Karl Nolle, MdL
TAZ - Die Tageszeitung, 02.01.2001
Neue Vorsaetze zum Jahreswechsel
Politiker sorgen mit Forderungen fuer Aufsehen
Neujahr ist die Zeit der kargen Nachrichten - dafuer umso mehr die Zeit der neuen Vorsaetze. Das gilt insbesonderes fuer die Politik. Angesichts der Vorsatzschwemme koennen heute nur die allerwichtigsten Wortmeldungen beruecksichtigt werden. Der damit verbundene Verzicht auf Vollstaendigkeit ist bedauerlich, aber in dieser Ausnahmesituation nicht zu vermeiden. Spaetestens nach dem Dreikoenigstreffen der FDP ist alles wieder normal. Auch Rainer Bruederle wird sich dann wieder zurueckhalten. Der FDP-Vize hatte an Silvester die sofortige Abschaffung der Sektsteuer gefordert.

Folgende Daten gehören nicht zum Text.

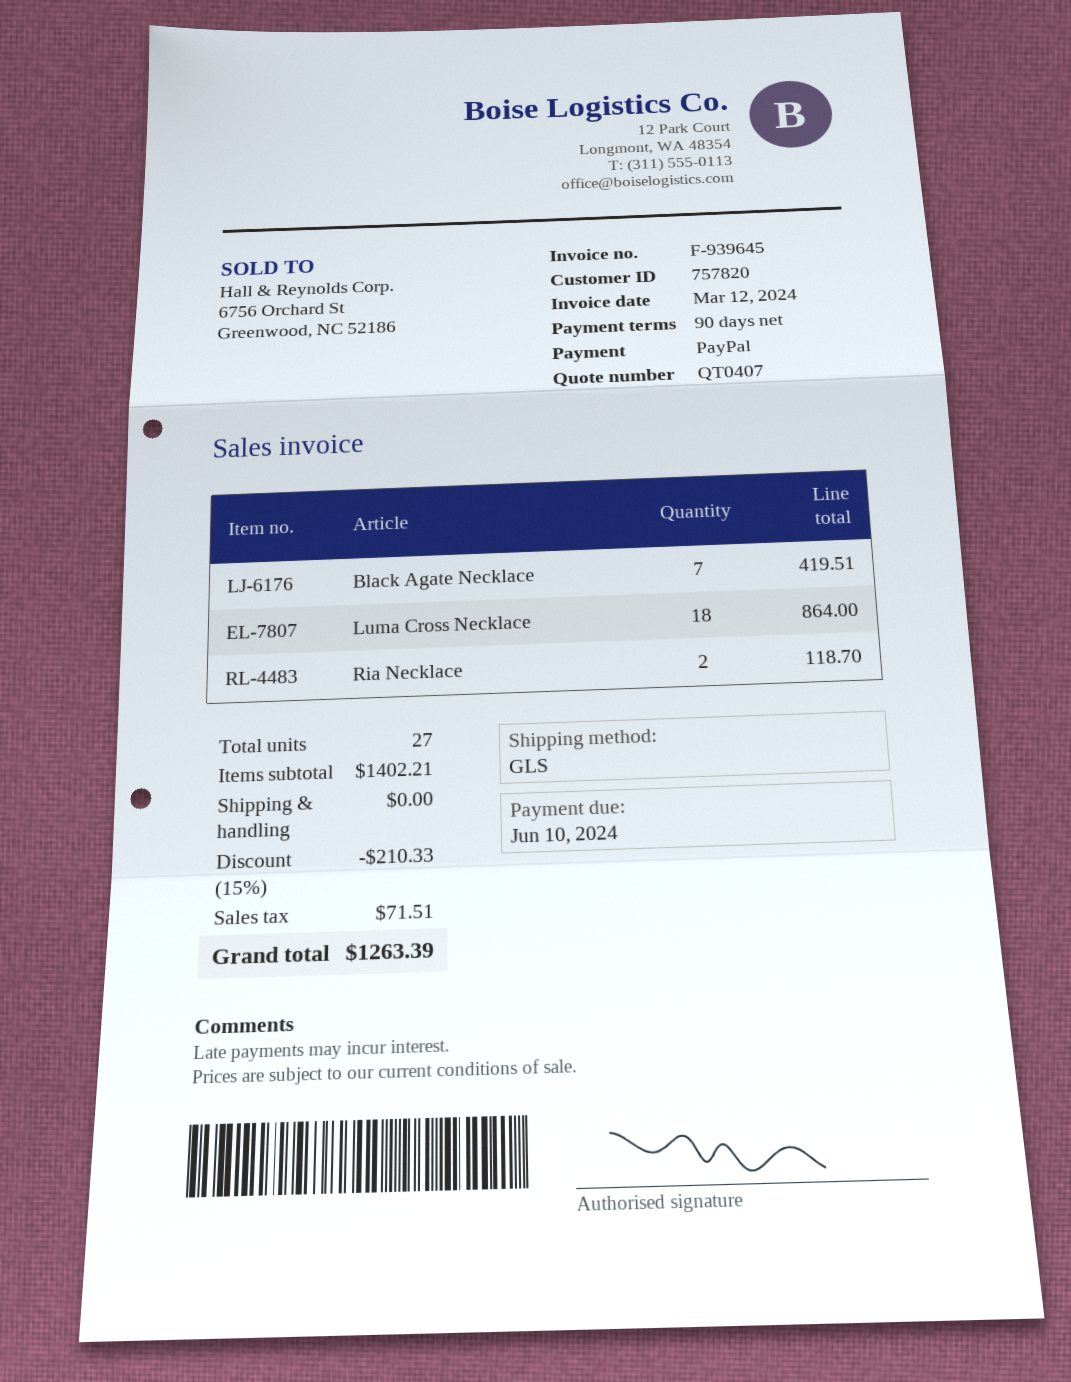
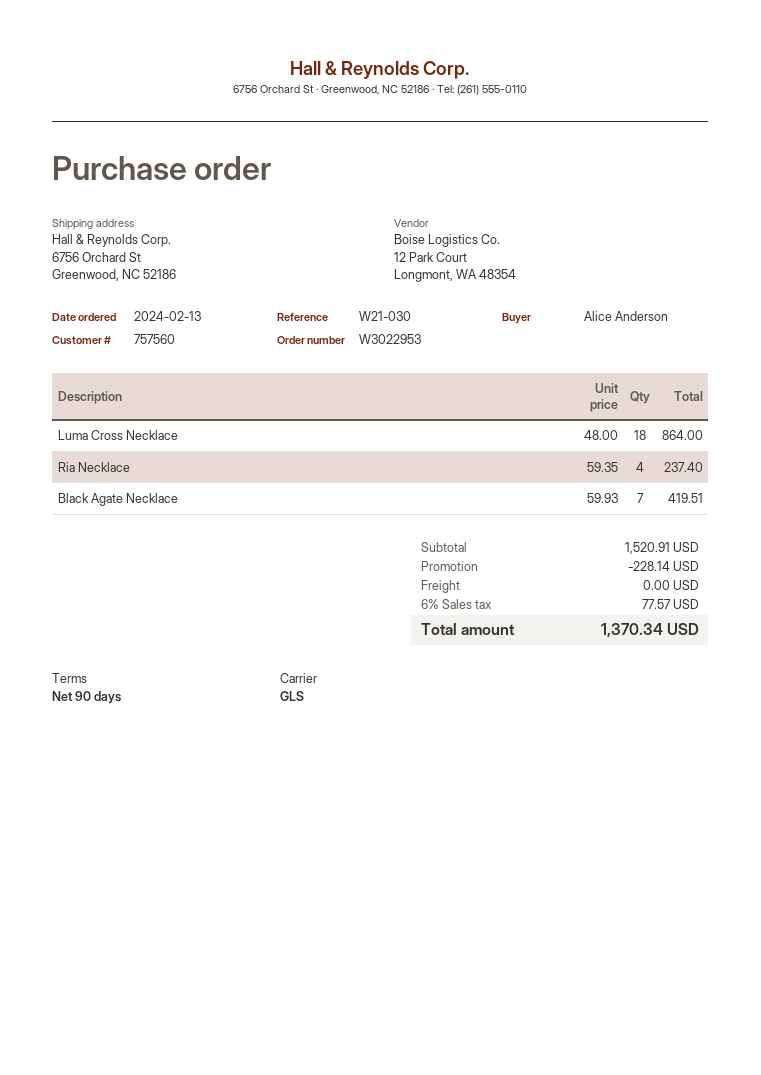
customer number: 757820 -> 757560
Ria Necklace: 2 for 118.70 -> 4 for 237.40
subtotal: 1402.21 -> 1520.91
discount: 210.33 -> 228.14
tax: 71.51 -> 77.57
total: 1263.39 -> 1370.34

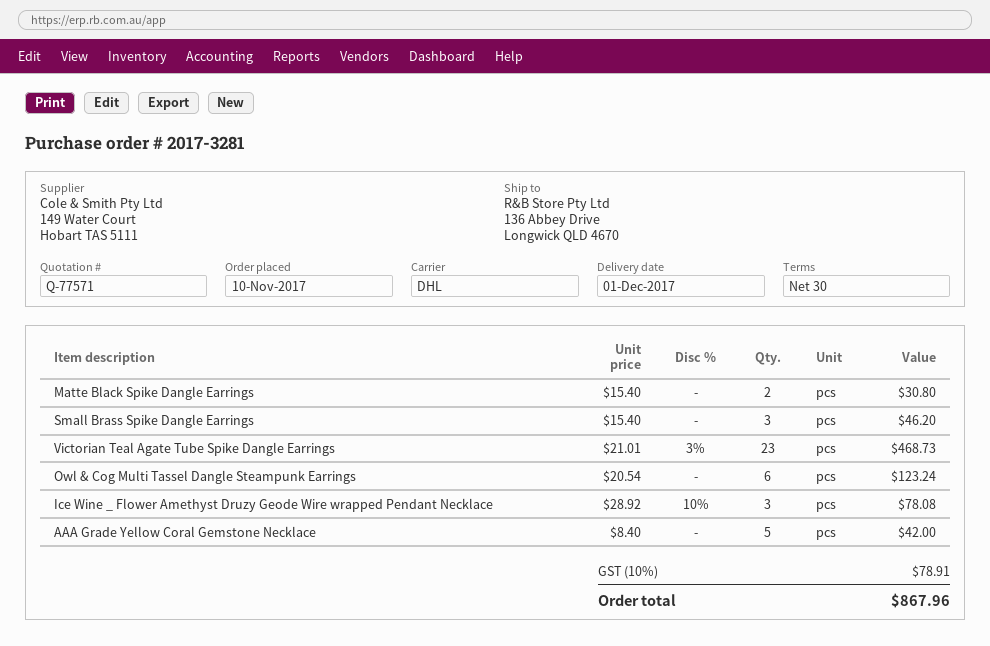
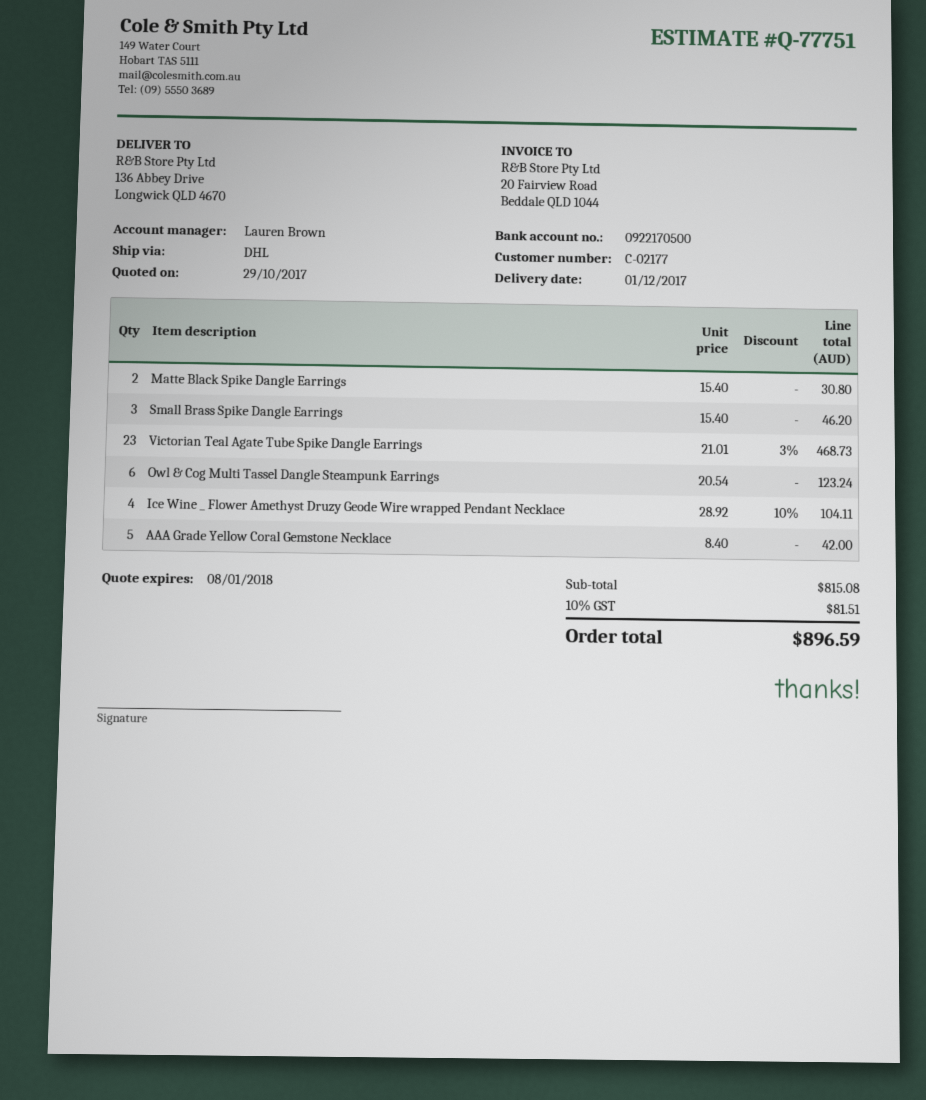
quote number: Q-77571 -> Q-77751
Ice Wine _ Flower Amethyst Druzy Geode Wire wrapped Pendant Necklace: 3 x 28.92 - 10% = 78.08 -> 4 x 28.92 - 10% = 104.11
tax: 10% = 78.91 -> 10% = 81.51
total: 867.96 -> 896.59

Doch nicht nur die Liberalen waren zwischen den Jahren aktiv. Spitzenpolitiker aller Parteien sorgten fuer politische Paukenschlaege. Vor allem beim Thema Zuwanderung ueberraschten sie mit originellen und zukunftsweisenden Ideen. So forderte der wirtschaftspolitische Sprecher der saechsischen SPD, Karl Nolle, gestern eine "Rueckkehrerpraemie" fuer Sachsen. Bekanntlich haben zahlreiche Sachsen nach der Wende den Freistaat verlassen. Nolle fordert deshalb eine Praemie von 5.000 Mark fuer jeden heimkehrenden Sachsen. Dies waere "endlich einmal eine wirkliche Investition in die Jugend und damit in die Zukunft". Ministerpraesident Kurt Biedenkopf (CDU) muesse das Thema zur Chefsache erklaeren.
Waehrend Biedenkopf gestern noch schwieg, erhielt Nolle Schuetzenhilfe von weiteren Spitzenpolitikern, die darauf hinwiesen, dass das Problem der wenigen Inlaender nicht nur Sachsen betrifft.
Edmund Stoiber (CSU) etwa hat aehnliche Sorgen. Seine Bayern wandern zwar nicht aus - doch sie werden erst gar nicht geboren. Der dramatische Geburtenrueckgang sei "eine tickende Zeitbombe", warnte Stoiber. Viele junge, deutsche Paare schreckten aus Geldsorgen vor Zuwachs zurueck. "Hier muss endlich was geschehen." Stoiber fordert deshalb, das Kinderkriegen endlich angemessen zu bezahlen: mit 1.000 Mark pro Kind pro Monat.
Der Bevoelkerungsspezialist Helmut Schmidt (SPD) setzte bei seiner Analyse einen anderen Akzent: "Die Deutschen haben den Fehler gemacht, zu grosszuegig zu sein bei der Aufnahme von Menschen aus dem Ausland", stellte Schmidt fest, "nun muessen wir mal ein bisschen bremsen." Schmidt aergert sich, dass der 1973 verfuegte Zuwanderungsstopp nur unzureichend eingehalten wurde: "Das war ein Fehler, weil sich herausstellte, dass die Deutschen nicht ausreichend dazu erzogen sind, mit diesen Auslaendern friedlich und als Gastgeber umzugehen."
Mit diesem Pauschalurteil wird sich Schmidt den Zorn seines Parteifreundes Gottfried Hain zuziehen. Der Buergermeister der weltoffenen Metropole Guben ist mit der Erziehung seiner Stadtjugend zufrieden: "Schon immer gab es kluge Koepfe, die es verstanden, Guben ueber die Grenzen der Region hinaus zu praegen", schrieb Hain gerade erst in einer Grussbotschaft auf seiner Homepage, "gastfreundlich zeigen die Gubener ihren Gaesten die schoensten Ansichten ihrer Stadt, die immer wieder bezaubern."